(Version difference data)
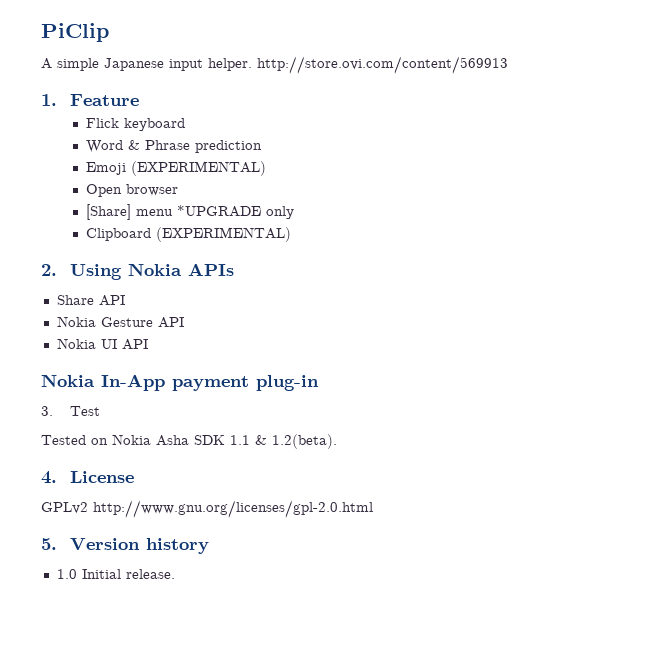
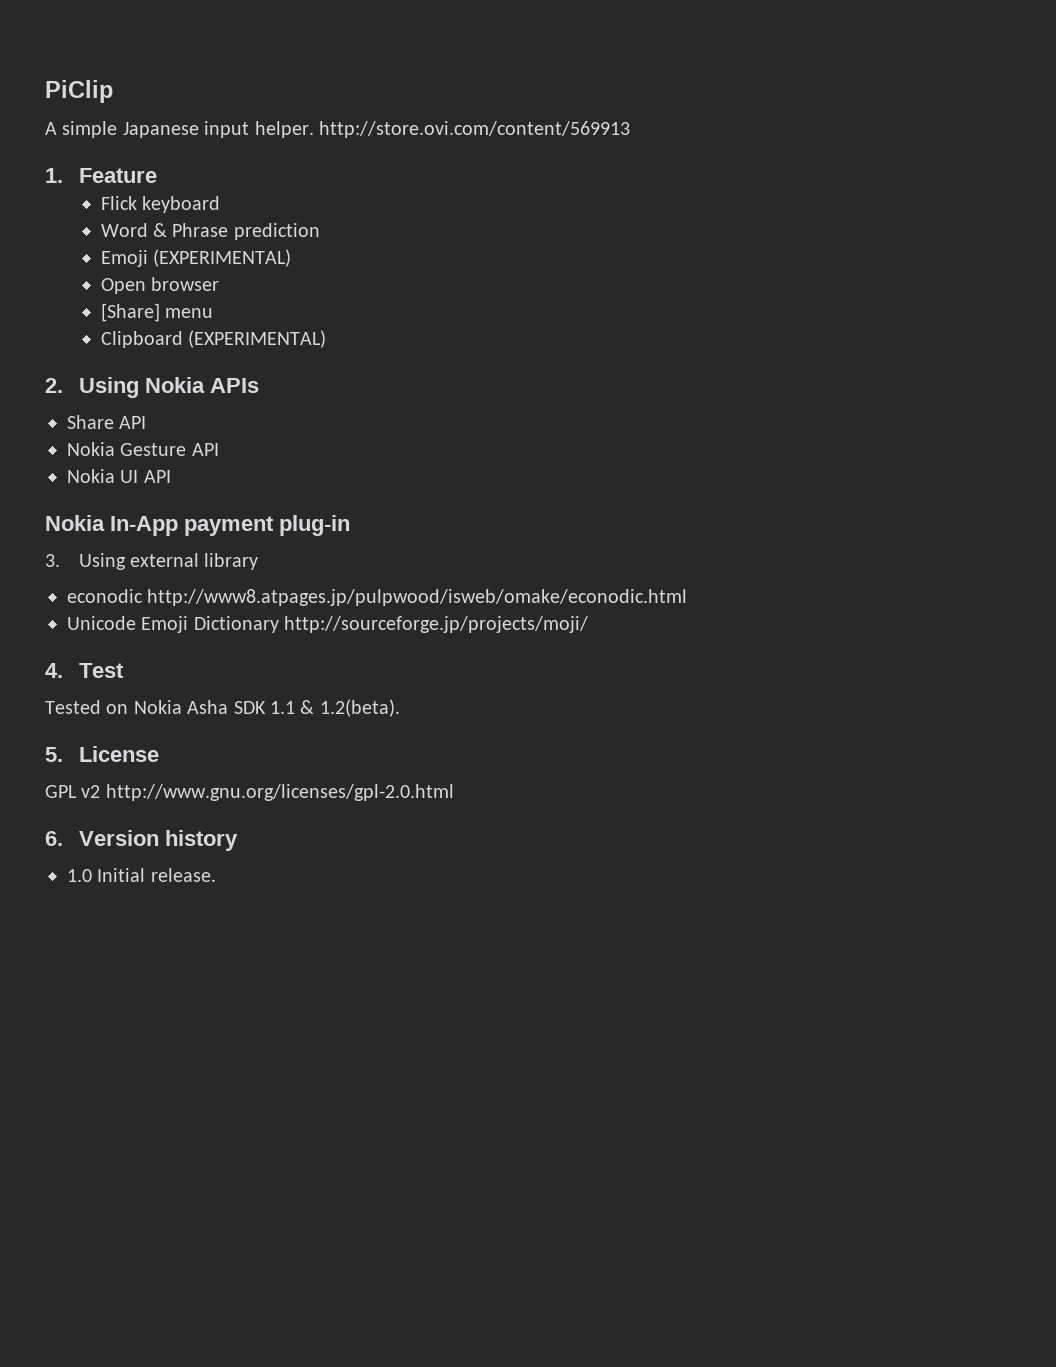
[176,205,294,219] *UPGRADE only -> (214, 313) none
(53, 411) none -> [78,553,259,570] [67,589,688,606] [67,616,589,633] [45,663,63,678] Using external library // econodic http://www8.atpages.jp/pulpwood/isweb/omake/econodic.html // Unicode Emoji Dictionary http://sourceforge.jp/projects/moji/ // 4.
[41,471,57,484] 4. -> [45,747,63,762] 5.
[41,502,88,514] GPLv2 -> [45,785,101,798] GPL v2
[41,538,57,550] 5. -> [45,831,63,846] 6.

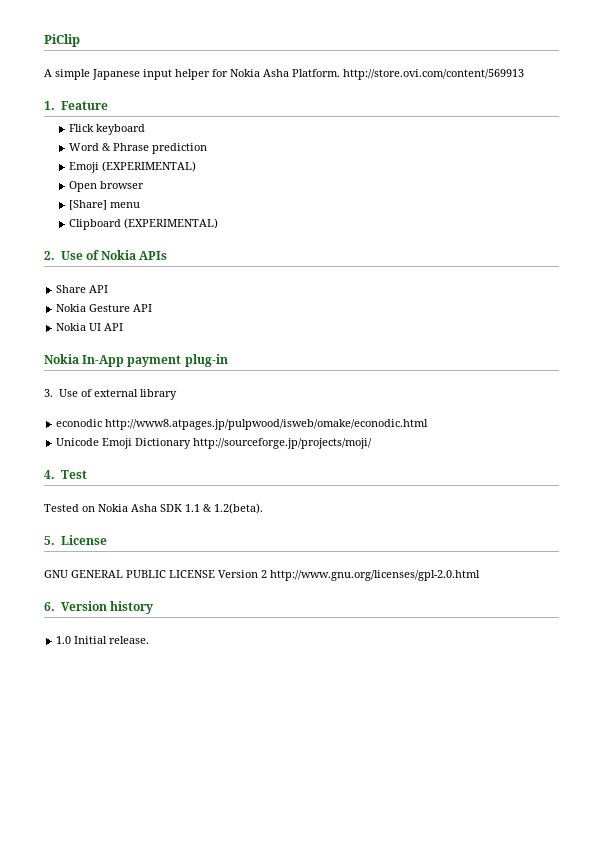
[254,121,314,138] helper. -> [175,69,340,80] helper for Nokia Asha Platform.
[78,377,139,398] Using -> [60,250,99,260] Use of
[78,553,126,570] Using -> [58,389,92,397] Use of
[45,785,101,798] GPL v2 -> [44,570,267,578] GNU GENERAL PUBLIC LICENSE Version 2

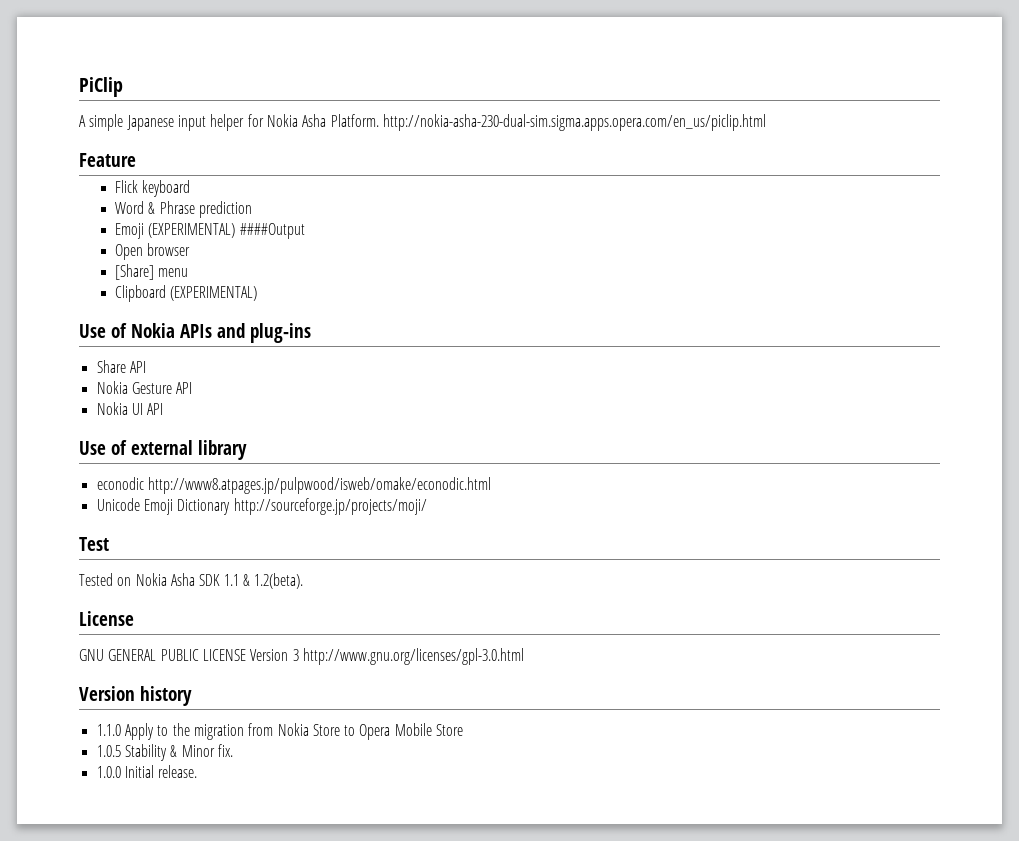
[343,69,524,80] [44,101,55,110] http://store.ovi.com/content/569913 // 1. -> [382,114,766,131] http://nokia-asha-230-dual-sim.sigma.apps.opera.com/en_us/piclip.html //
(196, 166) none -> [239,223,305,239] ####Output
[44,251,55,260] 2. -> (258, 293) none
(168, 255) none -> [217,323,311,343] and plug-ins
[44,354,228,367] [44,389,53,397] Nokia In-App payment plug-in // 3. -> (164, 409) none
[44,470,55,479] 4. -> (427, 506) none
[44,536,55,545] 5. -> (304, 581) none
[261,570,480,581] [44,602,55,611] 2 http://www.gnu.org/licenses/gpl-2.0.html // 6. -> [292,648,524,665] 3 http://www.gnu.org/licenses/gpl-3.0.html //
[56,636,72,644] 1.0 -> [96,723,464,740] [96,744,233,761] [96,766,121,778] 1.1.0 Apply to the migration from Nokia Store to Opera Mobile Store // 1.0.5 Stability & Minor fix. // 1.0.0

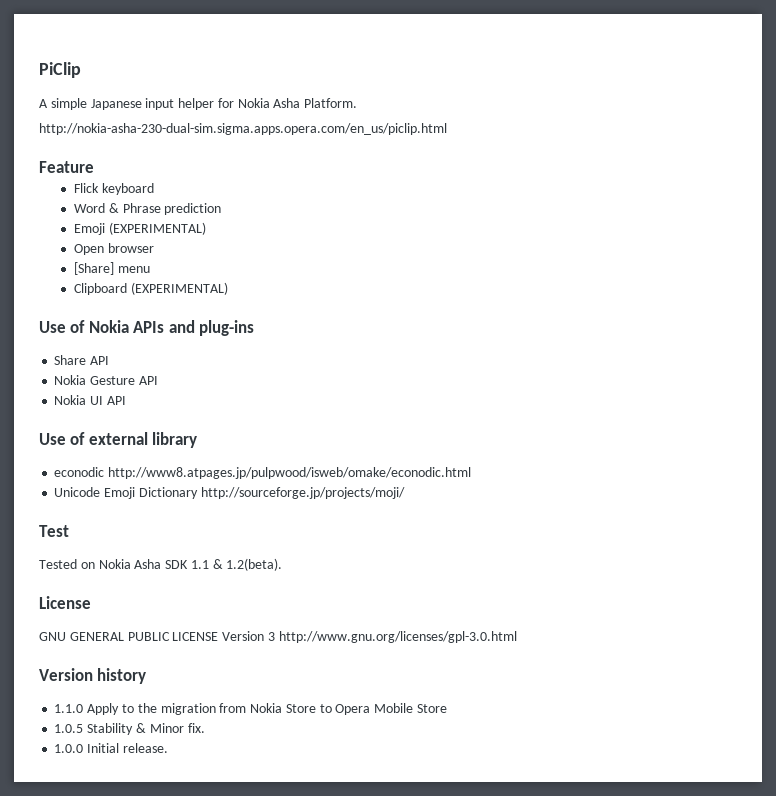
(379, 120) none -> (358, 103) //
[239,223,305,239] ####Output -> (206, 228) none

● **Activity**:
Could you restate every record above word for word, leaving the pictures out?

● **Result of the task**:
[176,205,294,219] *UPGRADE only -> (214, 313) none
(53, 411) none -> [78,553,259,570] [67,589,688,606] [67,616,589,633] [45,663,63,678] Using external library // econodic http://www8.atpages.jp/pulpwood/isweb/omake/econodic.html // Unicode Emoji Dictionary http://sourceforge.jp/projects/moji/ // 4.
[41,471,57,484] 4. -> [45,747,63,762] 5.
[41,502,88,514] GPLv2 -> [45,785,101,798] GPL v2
[41,538,57,550] 5. -> [45,831,63,846] 6.

[254,121,314,138] helper. -> [175,69,340,80] helper for Nokia Asha Platform.
[78,377,139,398] Using -> [60,250,99,260] Use of
[78,553,126,570] Using -> [58,389,92,397] Use of
[45,785,101,798] GPL v2 -> [44,570,267,578] GNU GENERAL PUBLIC LICENSE Version 2

[343,69,524,80] [44,101,55,110] http://store.ovi.com/content/569913 // 1. -> [382,114,766,131] http://nokia-asha-230-dual-sim.sigma.apps.opera.com/en_us/piclip.html //
(196, 166) none -> [239,223,305,239] ####Output
[44,251,55,260] 2. -> (258, 293) none
(168, 255) none -> [217,323,311,343] and plug-ins
[44,354,228,367] [44,389,53,397] Nokia In-App payment plug-in // 3. -> (164, 409) none
[44,470,55,479] 4. -> (427, 506) none
[44,536,55,545] 5. -> (304, 581) none
[261,570,480,581] [44,602,55,611] 2 http://www.gnu.org/licenses/gpl-2.0.html // 6. -> [292,648,524,665] 3 http://www.gnu.org/licenses/gpl-3.0.html //
[56,636,72,644] 1.0 -> [96,723,464,740] [96,744,233,761] [96,766,121,778] 1.1.0 Apply to the migration from Nokia Store to Opera Mobile Store // 1.0.5 Stability & Minor fix. // 1.0.0

(379, 120) none -> (358, 103) //
[239,223,305,239] ####Output -> (206, 228) none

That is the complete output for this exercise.